## WHAT YOU ARE ASKED TO DO
The output should match, line for line, the records from the line containing "- Insider access" through the line containing "load it automatically.", with every picture left out.

## EXCERPTED DATA
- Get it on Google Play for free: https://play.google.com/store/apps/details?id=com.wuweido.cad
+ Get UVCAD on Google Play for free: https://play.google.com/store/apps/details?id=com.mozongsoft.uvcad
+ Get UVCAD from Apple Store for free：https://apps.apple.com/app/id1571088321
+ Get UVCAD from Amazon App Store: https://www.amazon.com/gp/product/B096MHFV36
* * *
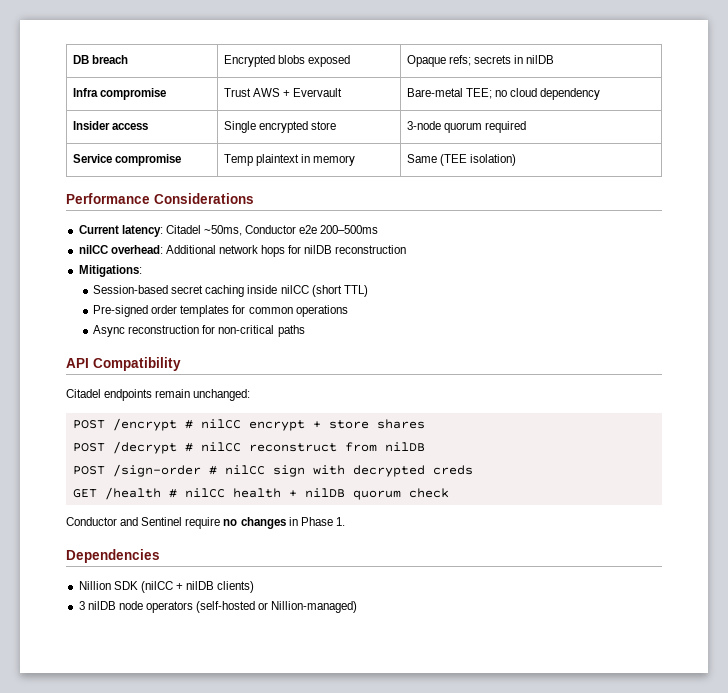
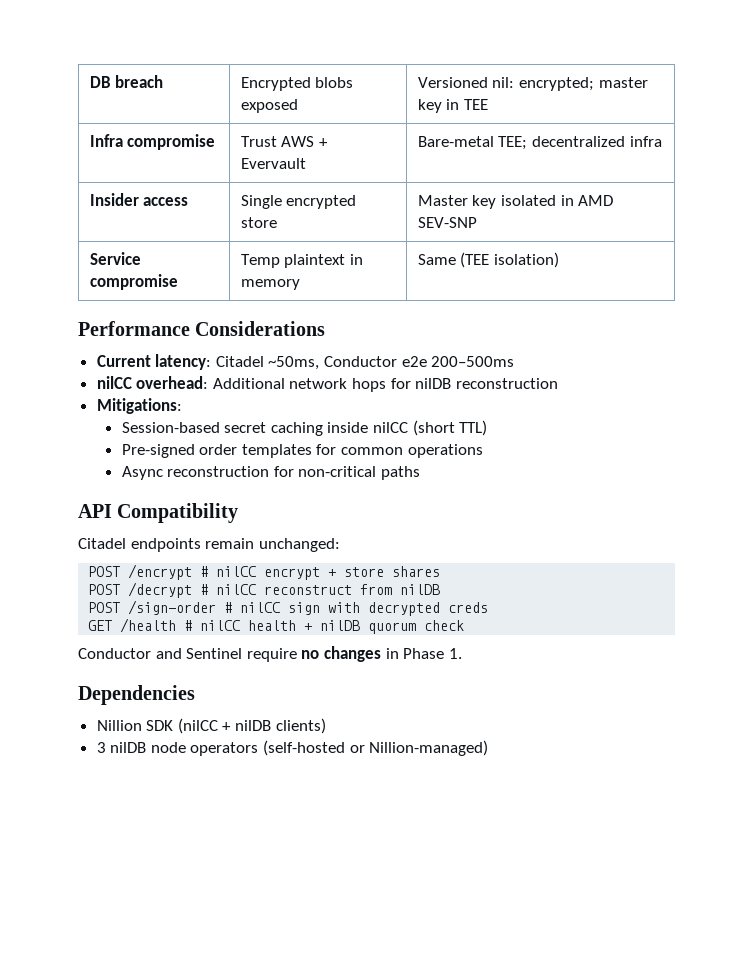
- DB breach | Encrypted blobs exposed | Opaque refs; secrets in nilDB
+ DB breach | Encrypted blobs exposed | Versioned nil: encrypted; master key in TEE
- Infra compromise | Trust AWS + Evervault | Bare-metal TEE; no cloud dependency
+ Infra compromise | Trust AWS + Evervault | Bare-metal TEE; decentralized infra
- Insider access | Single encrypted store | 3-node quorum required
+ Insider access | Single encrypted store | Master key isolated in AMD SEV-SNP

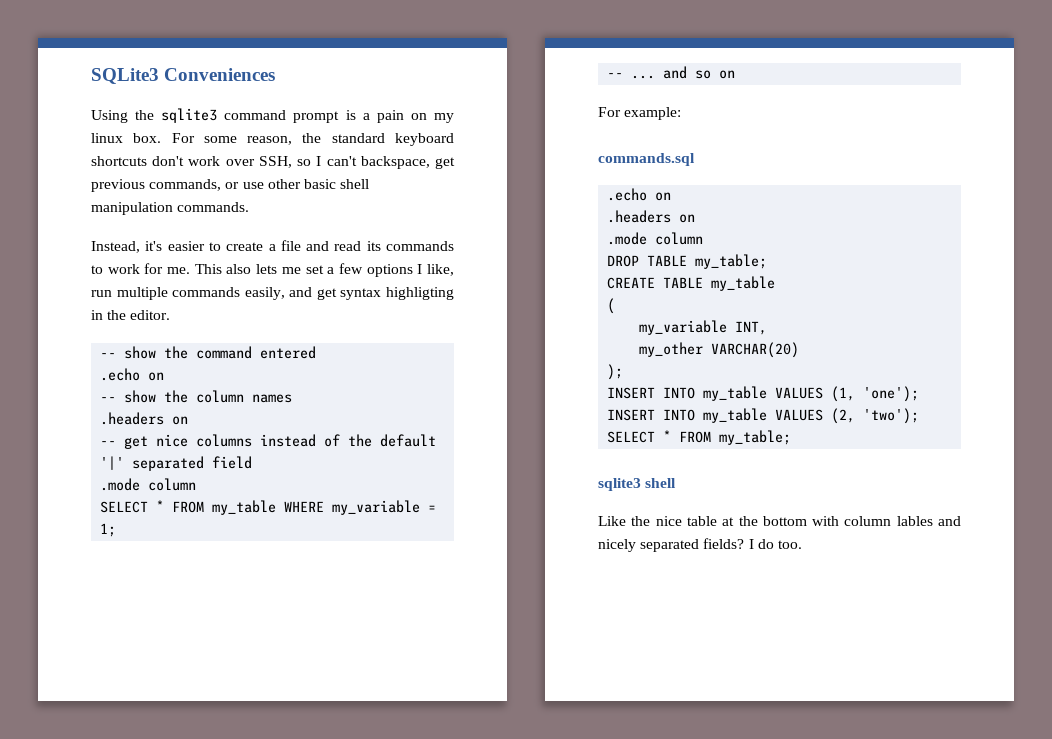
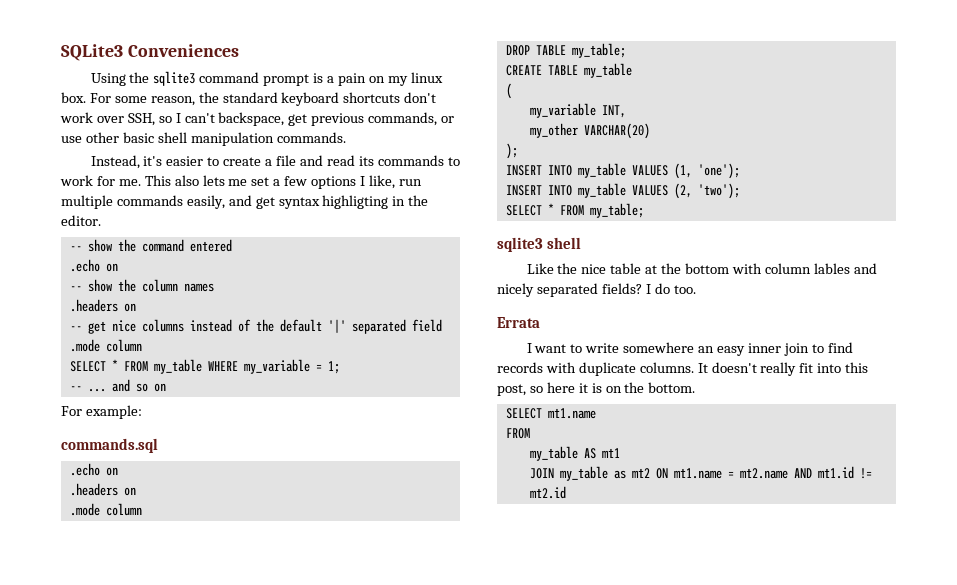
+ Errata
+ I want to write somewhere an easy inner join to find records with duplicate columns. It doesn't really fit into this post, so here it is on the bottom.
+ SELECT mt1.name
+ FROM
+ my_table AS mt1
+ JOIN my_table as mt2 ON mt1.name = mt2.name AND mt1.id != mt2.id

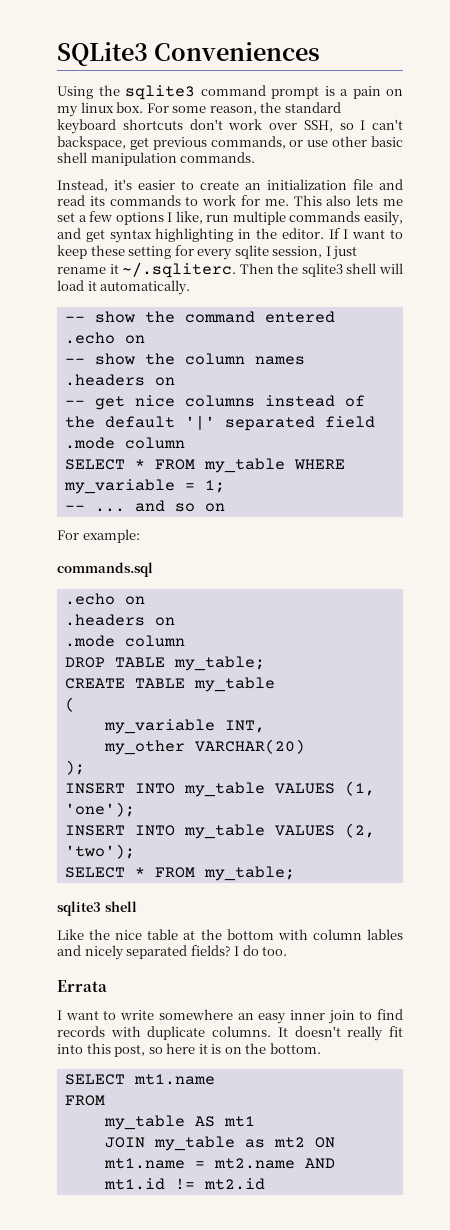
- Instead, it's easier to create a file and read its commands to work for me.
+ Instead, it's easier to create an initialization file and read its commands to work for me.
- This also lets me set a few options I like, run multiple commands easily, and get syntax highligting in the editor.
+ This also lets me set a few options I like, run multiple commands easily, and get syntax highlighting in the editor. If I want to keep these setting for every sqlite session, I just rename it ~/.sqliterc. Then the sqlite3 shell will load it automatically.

## TASK SOLUTION
- Insider access | Single encrypted store | 3-node quorum required
+ Insider access | Single encrypted store | Master key isolated in AMD SEV-SNP

+ Errata
+ I want to write somewhere an easy inner join to find records with duplicate columns. It doesn't really fit into this post, so here it is on the bottom.
+ SELECT mt1.name
+ FROM
+ my_table AS mt1
+ JOIN my_table as mt2 ON mt1.name = mt2.name AND mt1.id != mt2.id

- Instead, it's easier to create a file and read its commands to work for me.
+ Instead, it's easier to create an initialization file and read its commands to work for me.
- This also lets me set a few options I like, run multiple commands easily, and get syntax highligting in the editor.
+ This also lets me set a few options I like, run multiple commands easily, and get syntax highlighting in the editor. If I want to keep these setting for every sqlite session, I just rename it ~/.sqliterc. Then the sqlite3 shell will load it automatically.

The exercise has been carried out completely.